TCU: Desoneração da folha se afastou das causas originais, diz relator das contas de 2023

Em voto, Vital do Rêgo, afirma que benefício fiscal se encontra em “estágio de acomodação” e deve ser condicionado à comprovação das contrapartidas.
Foto: TCU/Divulgação
Ministro Vital do Rêgo apresentou análise da desoneração da foha em voto sobre as contas do governo | Foto: TCU/Divulgação

O relator da análise de contas do governo federal no exercício de 2023, ministro Vital do Rêgo, do Tribunal de Contas da União (TCU), recomendou que o Estado passe a condicionar a desoneração da folha à “comprovação inequívoca de resultados compensadores” em relação aos seus objetivos, entre eles, a geração de emprego formal e a valorização da renda. A observação consta no voto de aprovação, com ressalvas, das contas do presidente Lula no exercício de 2023, acolhido por unanimidade pela Corte nesta quarta-feira, 12.

O minitro alerta o governo para não ampliar benefícios fiscais em cenário de déficit fiscal e dedica uma análise específica às renúncias que envolvem a seguridade. A conclusão é de que “a desoneração da folha agrava ainda mais o pesado desequilíbrio das contas da Previdência Social”.

“A desoneração da folha foi modelada diante de uma conjuntura absolutamente especial, mas continuou indefinidamente, mesmo depois de se afastar das suas causas determinantes“, frisa no voto.

O texto reconhece que a política pública “possa ter dado algum ganho no seu primeiro momento, porém, à medida que foi sendo prorrogada, passou para o estágio da acomodação”. “Numa parte, propendeu a ignorar os seus objetivos fundantes (fortalecer a competitividade externa, resgatar setores específicos, proteger as relações trabalhistas), e noutra parte não tem sido capaz de implementá-los (abrir empregos, reforçar a renda)”, complementa.

Critica-se que os setores beneficiados não estariam “engajados na conquista daqueles objetivos e, provavelmente, até de maneira involuntária, com o tempo foram encontrando outras formas de se valerem das economias decorrentes do tributo pago a menor, que decerto acabaram diluídas na cobertura geral das suas planilhas de custos”.

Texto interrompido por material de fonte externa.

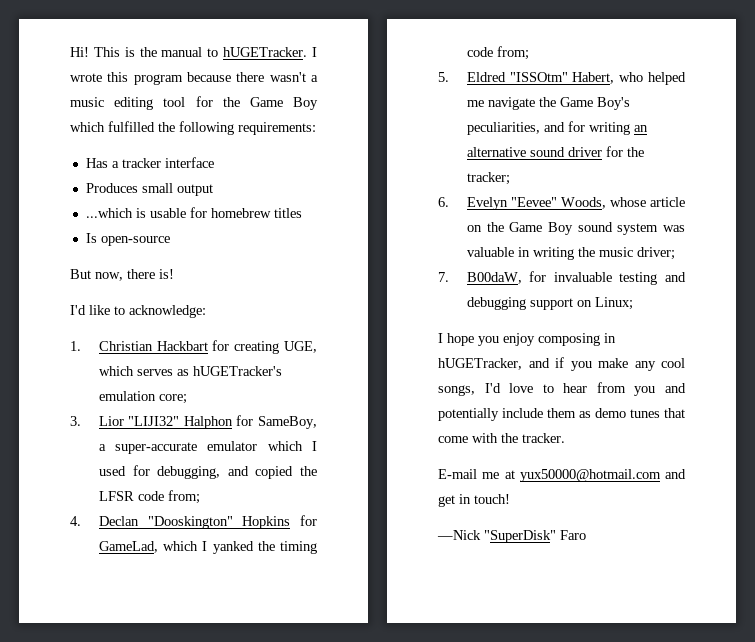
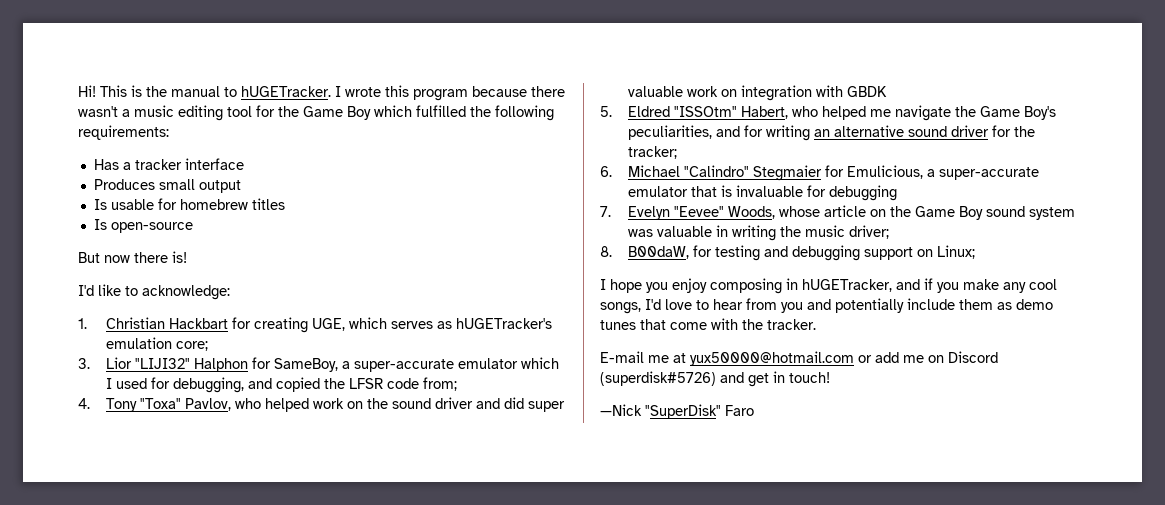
- ...which is usable for homebrew titles
+ Is usable for homebrew titles
- But now, there is!
+ But now there is!
- 4. Declan "Dooskington" Hopkins for GameLad, which I yanked the timing code from;
+ 4. Tony "Toxa" Pavlov, who helped work on the sound driver and did super valuable work on integration with GBDK
- 6. Evelyn "Eevee" Woods, whose article on the Game Boy sound system was valuable in writing the music driver;
+ 6. Michael "Calindro" Stegmaier for Emulicious, a super-accurate emulator that is invaluable for debugging
+ 7. Evelyn "Eevee" Woods, whose article on the Game Boy sound system was valuable in writing the music driver;
- 7. B00daW, for invaluable testing and debugging support on Linux;
+ 8. B00daW, for testing and debugging support on Linux;
- E-mail me at yux50000@hotmail.com and get in touch!
+ E-mail me at yux50000@hotmail.com or add me on Discord (superdisk#5726) and get in touch!

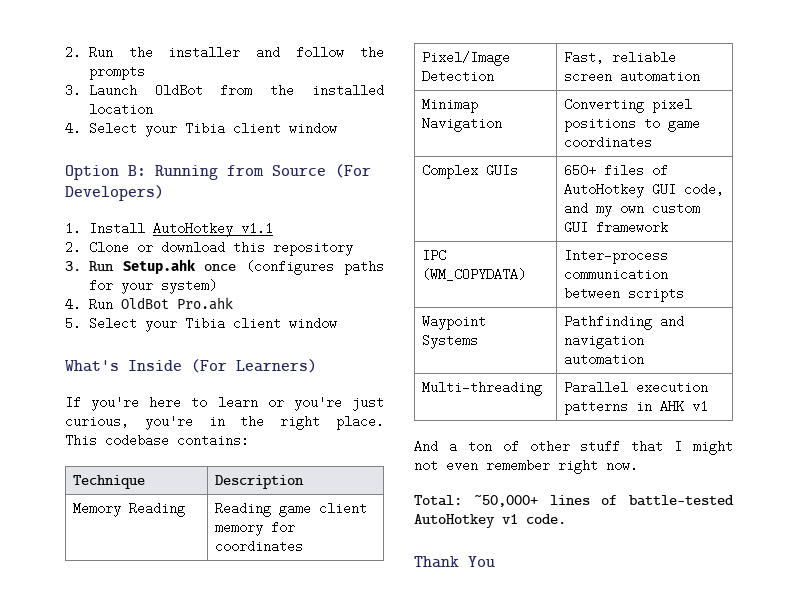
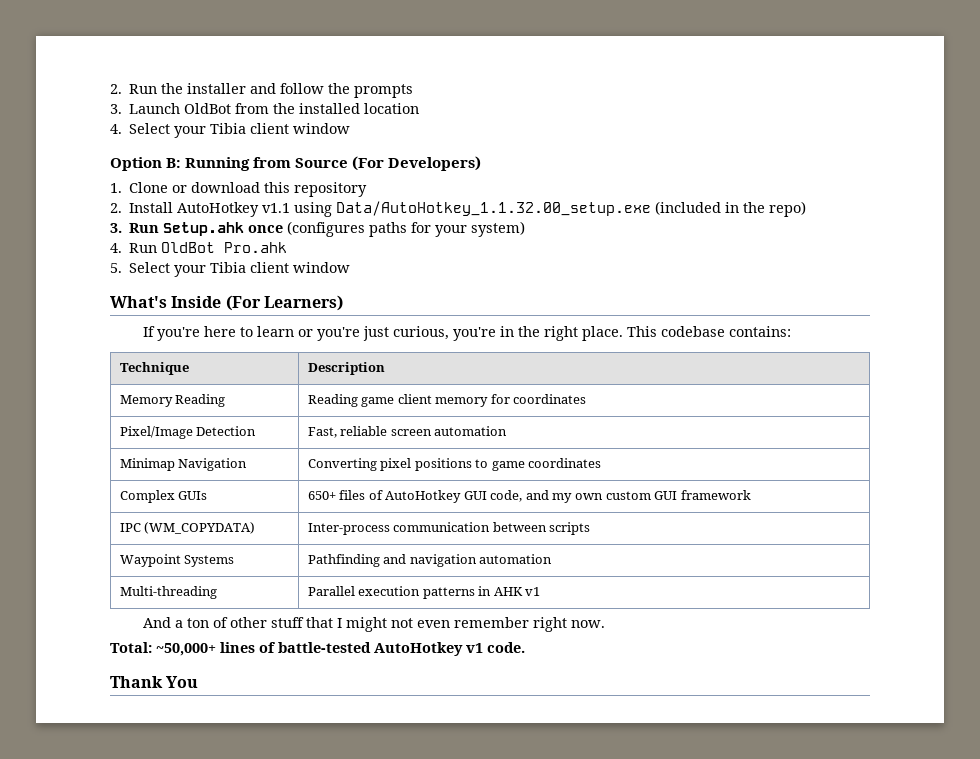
- 1. Install AutoHotkey v1.1
- 2. Clone or download this repository
+ 1. Clone or download this repository
+ 2. Install AutoHotkey v1.1 using Data/AutoHotkey_1.1.32.00_setup.exe (included in the repo)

“É assim, então, que a desoneração da folha caminha para se transformar, de uma política pública pelo menos vocacionalmente meritória, em nada mais do que algo como uma subvenção econômica pela qual o Estado apenas participa do custeio das atividades produtivas”, consta no voto.

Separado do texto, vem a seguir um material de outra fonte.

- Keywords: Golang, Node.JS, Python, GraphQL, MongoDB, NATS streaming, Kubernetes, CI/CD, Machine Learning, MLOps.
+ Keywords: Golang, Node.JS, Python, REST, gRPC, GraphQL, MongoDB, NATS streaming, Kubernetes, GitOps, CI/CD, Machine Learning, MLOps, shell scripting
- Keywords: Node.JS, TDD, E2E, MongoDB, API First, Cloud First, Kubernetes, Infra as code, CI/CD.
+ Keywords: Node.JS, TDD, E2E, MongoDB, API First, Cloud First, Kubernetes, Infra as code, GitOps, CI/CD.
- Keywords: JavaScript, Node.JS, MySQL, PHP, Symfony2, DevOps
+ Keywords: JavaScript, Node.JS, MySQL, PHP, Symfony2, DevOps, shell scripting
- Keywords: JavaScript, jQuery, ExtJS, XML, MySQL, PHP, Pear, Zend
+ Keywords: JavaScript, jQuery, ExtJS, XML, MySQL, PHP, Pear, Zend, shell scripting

O entendimento é o contrário do que alegam as empresas, que vêm compilando números para demonstrar impactos positivos da medida. Levantamento da Federação Nacional de Call Center, Instalação e Manutenção de Infraestrutura de Redes de Telecomunicações e de Informática (Feninfra), por exemplo, alega que prerrogativa foi responsável pelo aumento de 17,5% dos postos de trabalho e de 39,8% nos valores dos salários entre 2017 e 2022.

Dados

Na análise, o relator ressaltou que a desoneração foi criada para cinco setores  – tecnologia da informação, TI e comunicação e as indústrias moveleira, de confecções e de artefatos de couro, – no cenário de impacto da crise financeira internacional de 2008, em Medida Provisória editada em 2011. Originalmente, a vigência seria de um ano e meio, mas vem sendo prorrogada desde então, chegando atualmente a 17 setores da economia.

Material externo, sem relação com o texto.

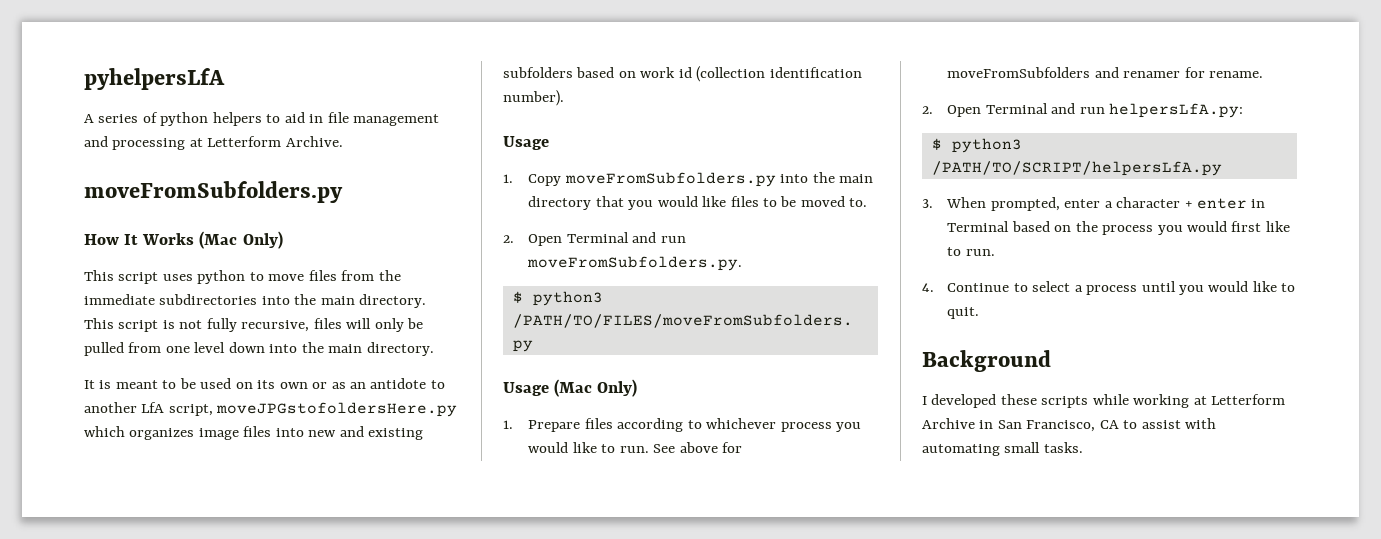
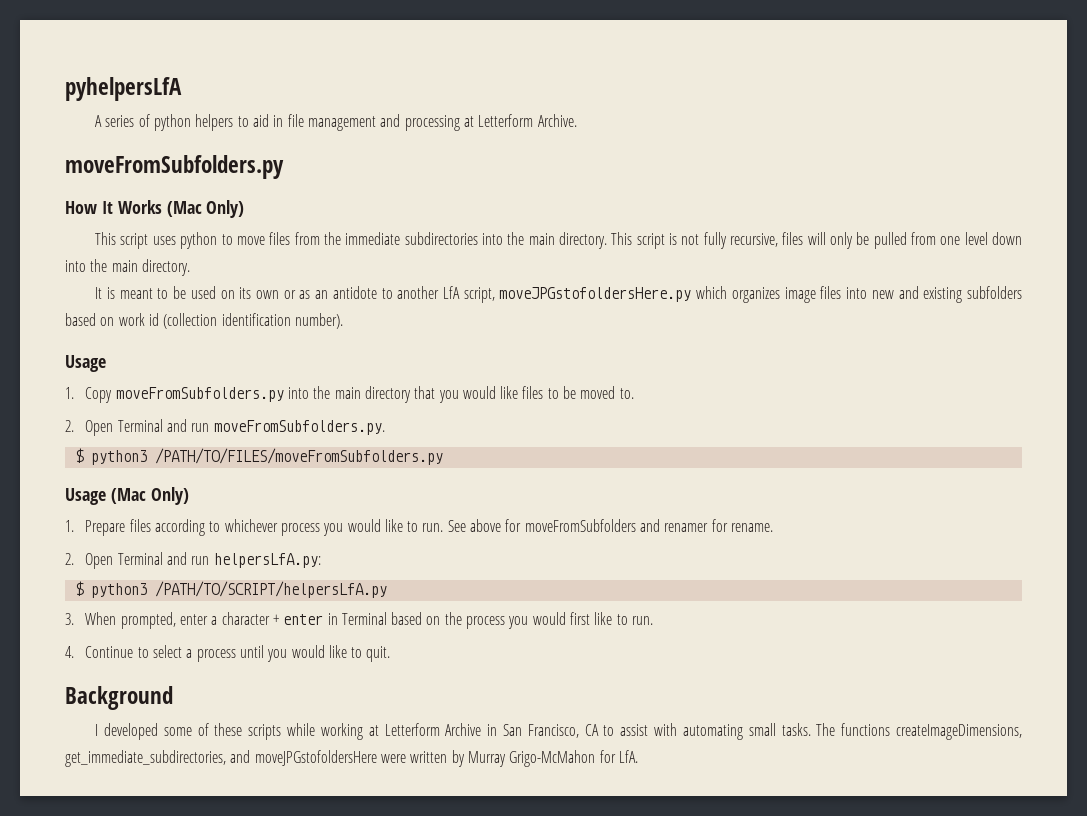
- I developed these scripts while working at Letterform Archive in San Francisco, CA to assist with automating small tasks.
+ I developed some of these scripts while working at Letterform Archive in San Francisco, CA to assist with automating small tasks.
+ The functions createImageDimensions, get_immediate_subdirectories, and moveJPGstofoldersHere were written by Murray Grigo-McMahon for LfA.

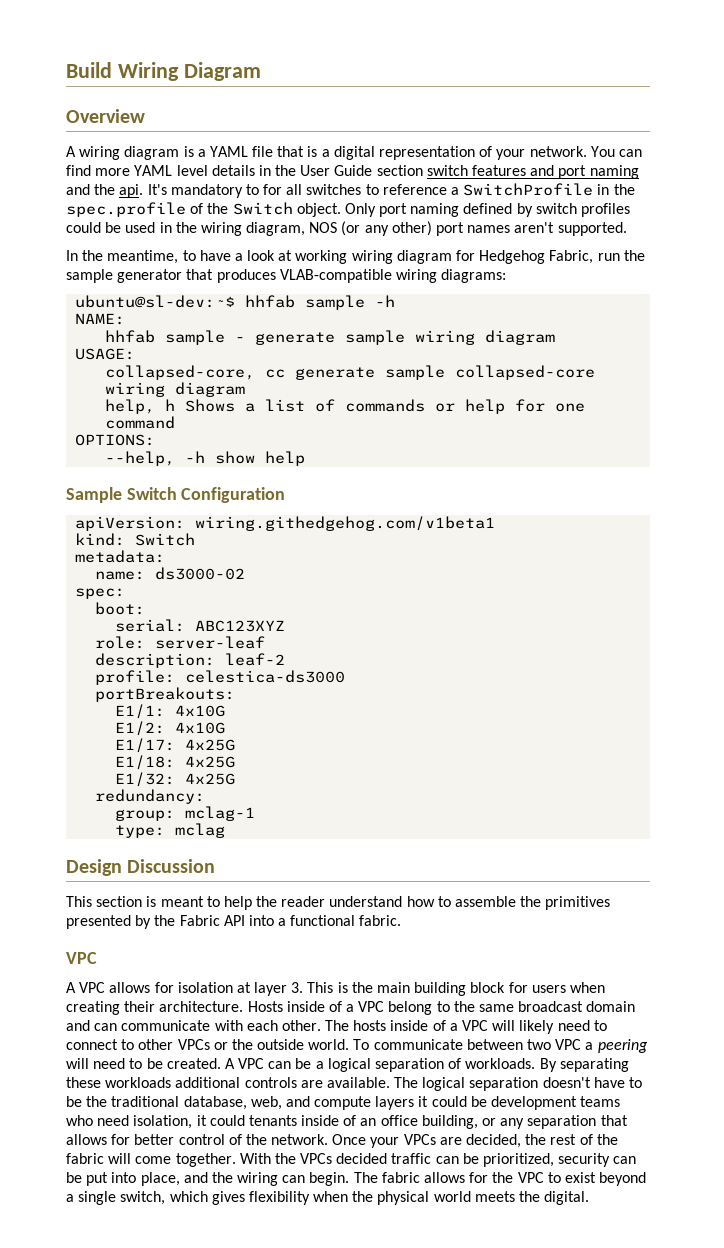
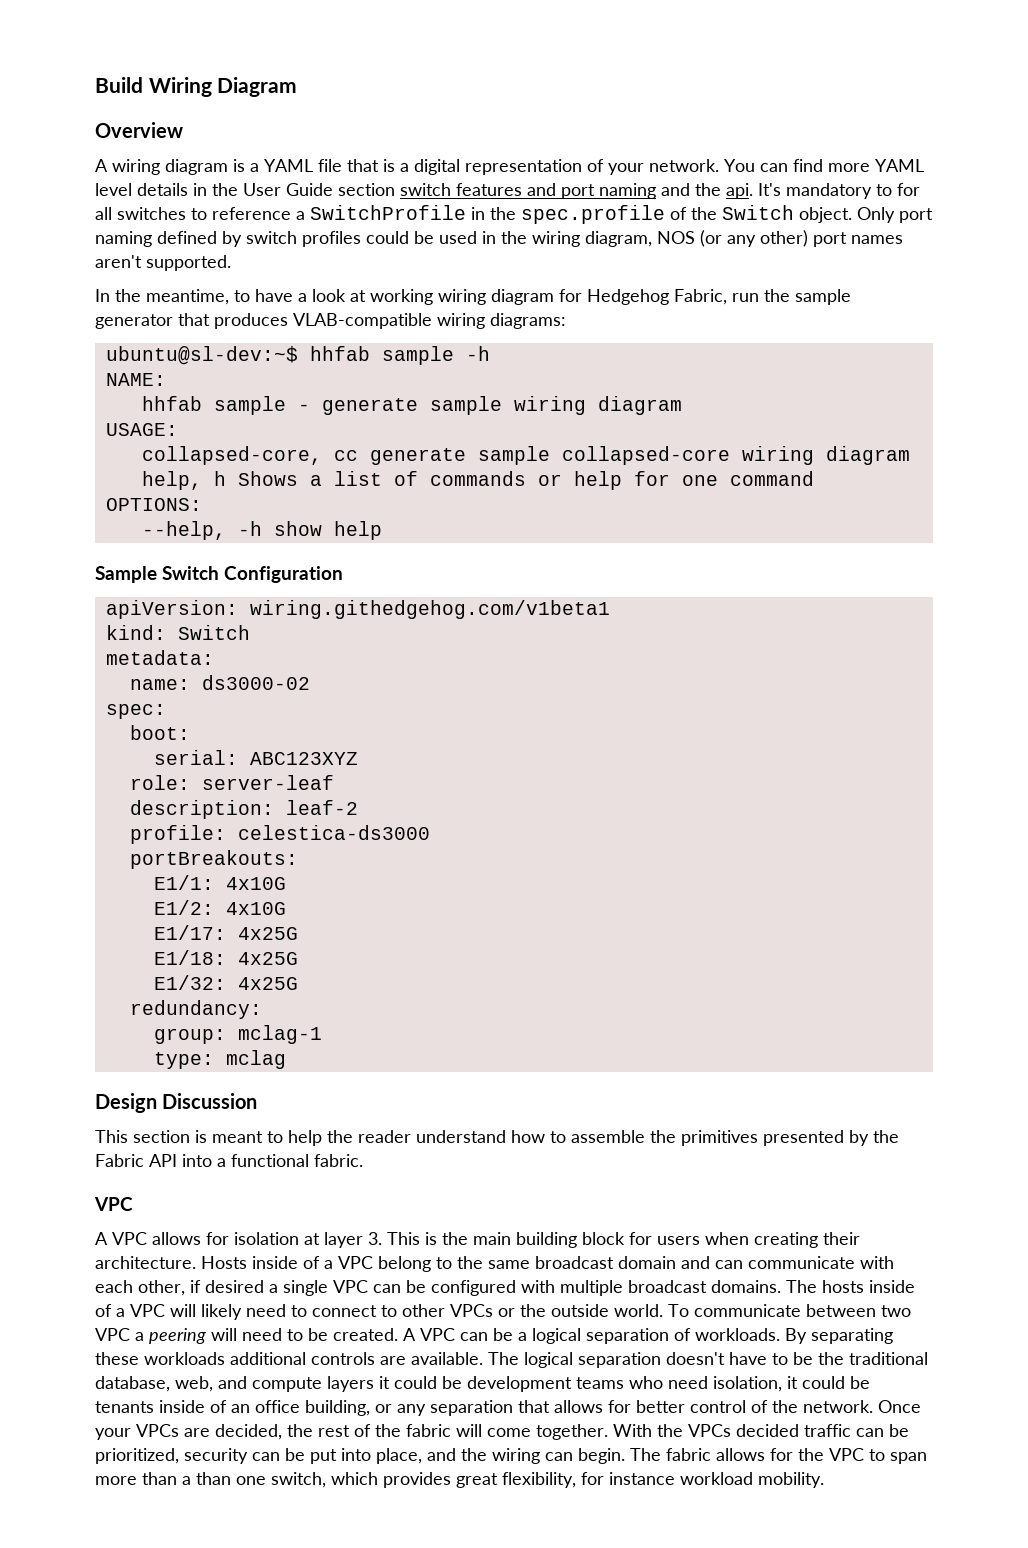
- Hosts inside of a VPC belong to the same broadcast domain and can communicate with each other.
+ Hosts inside of a VPC belong to the same broadcast domain and can communicate with each other, if desired a single VPC can be configured with multiple broadcast domains.
- The logical separation doesn't have to be the traditional database, web, and compute layers it could be development teams who need isolation, it could tenants inside of an office building, or any separation that allows for better control of the network.
+ The logical separation doesn't have to be the traditional database, web, and compute layers it could be development teams who need isolation, it could be tenants inside of an office building, or any separation that allows for better control of the network.
- The fabric allows for the VPC to exist beyond a single switch, which gives flexibility when the physical world meets the digital.
+ The fabric allows for the VPC to span more than a than one switch, which provides great flexibility, for instance workload mobility.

“No quesito da competitividade da indústria nacional, verdadeiro fundamento da desoneração que induziria a consecução dos demais objetivos, a inclusão de setores que nada têm a ver com exportações, como os de serviços de call center, transporte rodoviário coletivo e transporte metroviário de passageiros, se desviou da mens legis [essência]”, diz o ministro no voto.

Para analisar os resultados da desoneração, Vital do Rêgo reuniu diferentes estudos produzidos por órgãos e instituições públicas desde os primeiros anos da desoneração. Entre eles, levantamento do Instituto de Pesquisa Econômica Aplicada (Ipea), que compilou dados recentemente, considerando os anos de 2012 a 2022, indicando que “enquanto empresas privadas de outros setores expandiram em 6,3% seus empregos com carteira (mais 1,7 milhão), as desoneradas encolheram os seus em 13,0% ( menos 960 mil)”.

A avaliação refutou os impactos referentes a outras motivações para a instituição do benefício fiscal, para além da geração de emprego e competitividade. São eles:

  • Renda

Entende-se que o movimento obtido na renda dos trabalhadores entre 2012 e 2023, “parece também não ter relação com a desoneração da folha”.

“Embora o rendimento médio anual, do universo de trabalhadores, tenha ascendido de 2016 a 2020, nota-se que em 2015, ano em que houve o maior suporte financeiro para o setor produtivo, em função da desoneração, a renda baixou. Além disso, 2022 registrou a segunda pior renda desde 2013, mesmo com a desoneração vigente durante todo esse intervalo”, observa o ministro.

  • Vínculo empregatício

O relatório cita pesquisa do IBGE a qual aponta que “em 2021, dos 13,2 milhões de MEls, 9,2 milhões (70%) estiveram no mercado formal de trabalho no período entre 2009 e 2021″, comprovando ter havido uma acentuada substituição de empregados celetistas por microempreendedores desprovidos dos direitos trabalhistas tradicionais”.

Alternativas

Por fim, a avaliação sobre a desoneração no voto é concluída apresentando alternativas de políticas públicas de combate ao desemprego e estímulo à formação de renda que não seriam contraindicadas na questão fiscal.

Entre os exemplos mencionados está o Programa Nacional de Microcrédito Produtivo Orientado, regido, no presente, pela Lei 13.636/2018, o qual emprega recursos do Fundo de Amparo ao Trabalhador e dos fundos constitucionais de financiamento.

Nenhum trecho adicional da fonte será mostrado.